Sí, pero en la época de La naranja mecánica se ve que las neuronas florecían un poquito más. Pero ya en ese momento estaba fermentando toda una cosa que me parece que no es buena para la cultura ni para el pensamiento, porque embrutece. Por ejemplo, pienso en [Daniel] Viglietti, alguien que veo como un poco trasnochado ideológicamente; sin embargo, me parece que el tipo tiene unas canciones maravillosas. Vos me decís: “Ah, bueno, entonces, ¿vamos a desalambrar?”. No, porque [José] Mujica quiso desalambrar, dijo: “Vamos a darle campo a la gente para que vaya a trabajar” y la gente decía: “No, yo no quiero trabajar en el campo”. Pero no importa, la canción es muy linda, te pinta una época, una manera de pensar, de ver el mundo, y lo hace de una manera que está muy bien. Hay cosas que van más allá de esa primera lectura.
Me hacer acordar a los que critican que John Lennon escribió “Imagine” porque cantaba “imagina que no hay posesiones” y era millonario, etcétera.
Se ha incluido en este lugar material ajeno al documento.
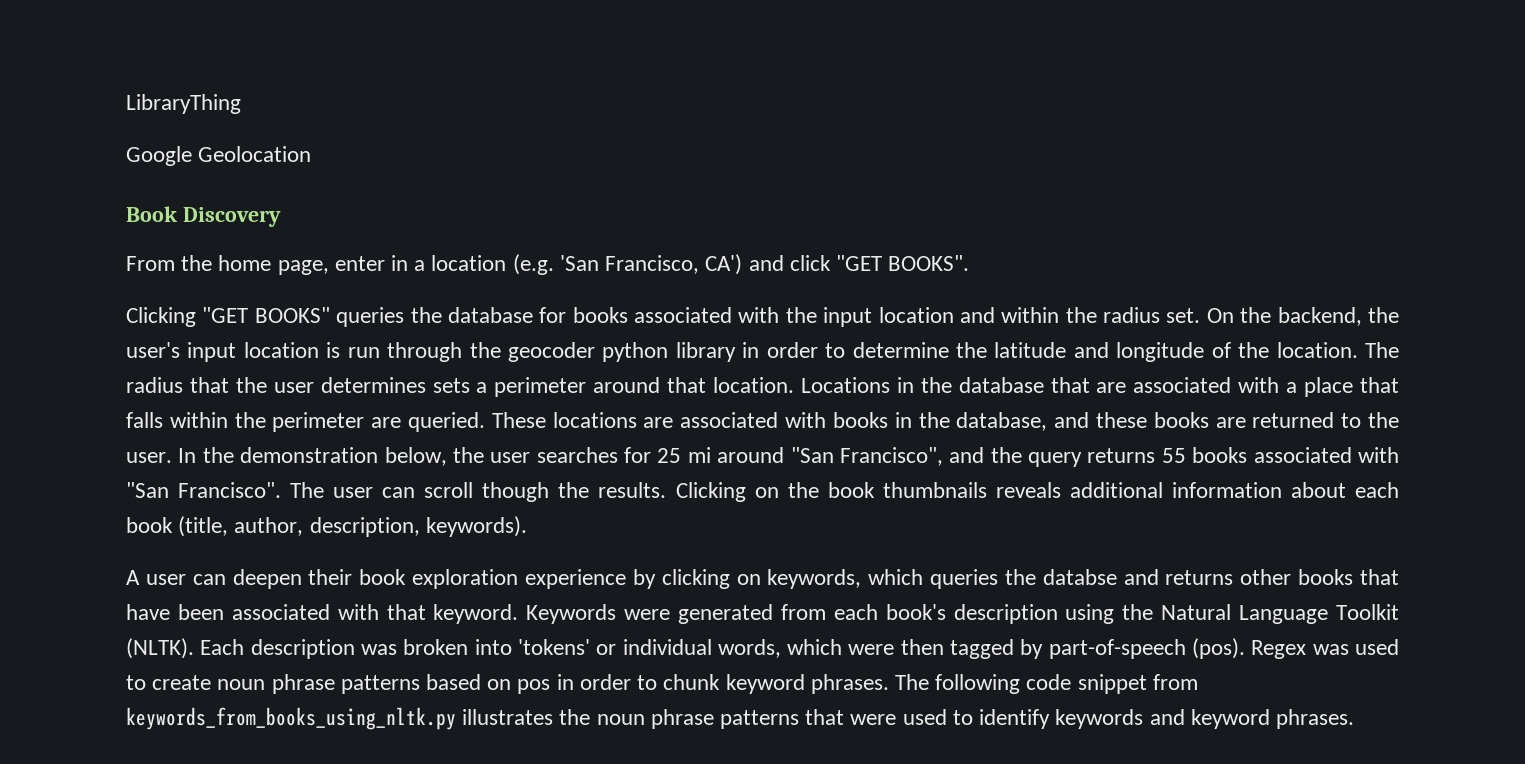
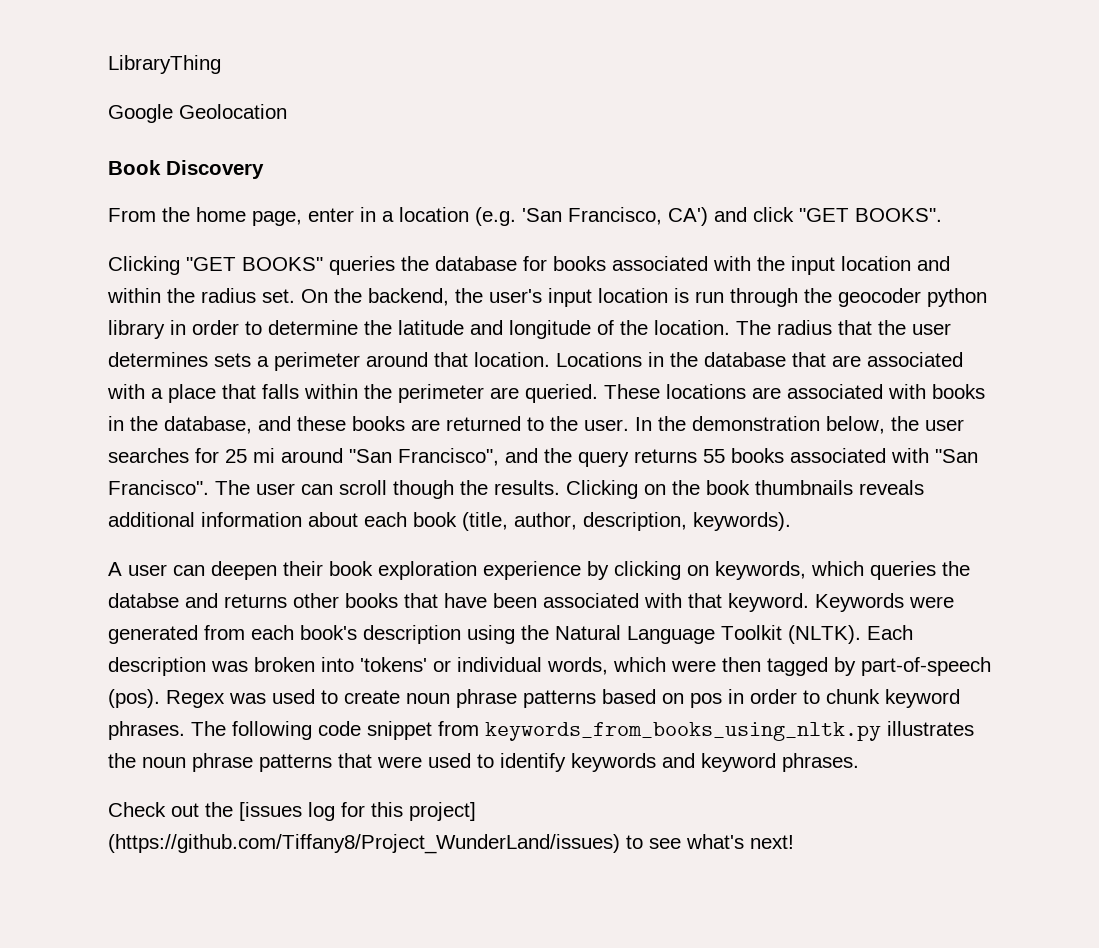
(1354, 719) none -> [108,802,476,821] [108,834,794,854] // Check out the [issues log for this project] (https://github.com/Tiffany8/Project_WunderLand/issues) to see what's next!

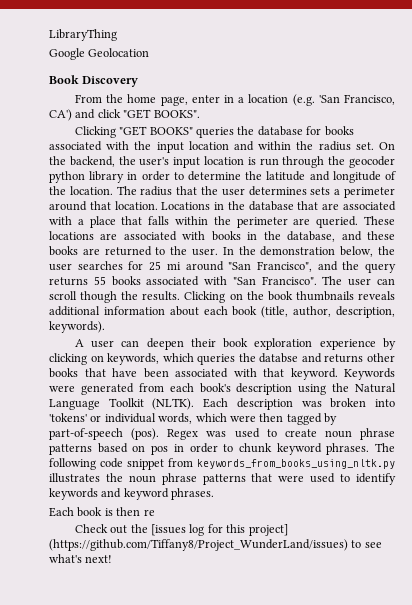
(859, 762) none -> [49,507,155,517] // Each book is then re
Claro, igual a “Imagine” sí le tengo idea, pero no por eso... Un ejemplo que pongo cada tanto, cuando doy algunas clases de historia del arte, es el de los pintores del Quattrocento que recibían contratos muy específicos sobre lo que querían. Pongo el ejemplo de La flagelación de Cristo, de Piero della Francesca, que muestra a Cristo en el fondo y adelante están hablando unos comerciantes, que se ve que son los amigos o enemigos del que lo encargó, andá a saber. Había una cosa muy específica y el artista logra ir más allá de eso. Lo importante es justamente eso, lo que va más allá de ese primer enunciado. A mediados de siglo XIX se crea realmente la idea del arte como algo autónomo; ahora, una vez que se conquistó esa autonomía... Hoy en día veo que los artistas están volviendo, en cierta medida, al arte por encargo, en el sentido de que lo que están haciendo es ilustrar agendas de derechos –con las cuales estoy de acuerdo–. Cuando estudiaba pintura, alguien venía con algo demasiado ilustrativo y el viejo [Miguel Ángel] Pareja lo miraba con su habitual cara de póquer y le decía: “Eso es ilustración” –en el mal sentido: no estaba hablando de Voltaire–, porque faltaba esa otra cosa que va más allá. Creo que en la música pasa exactamente lo mismo.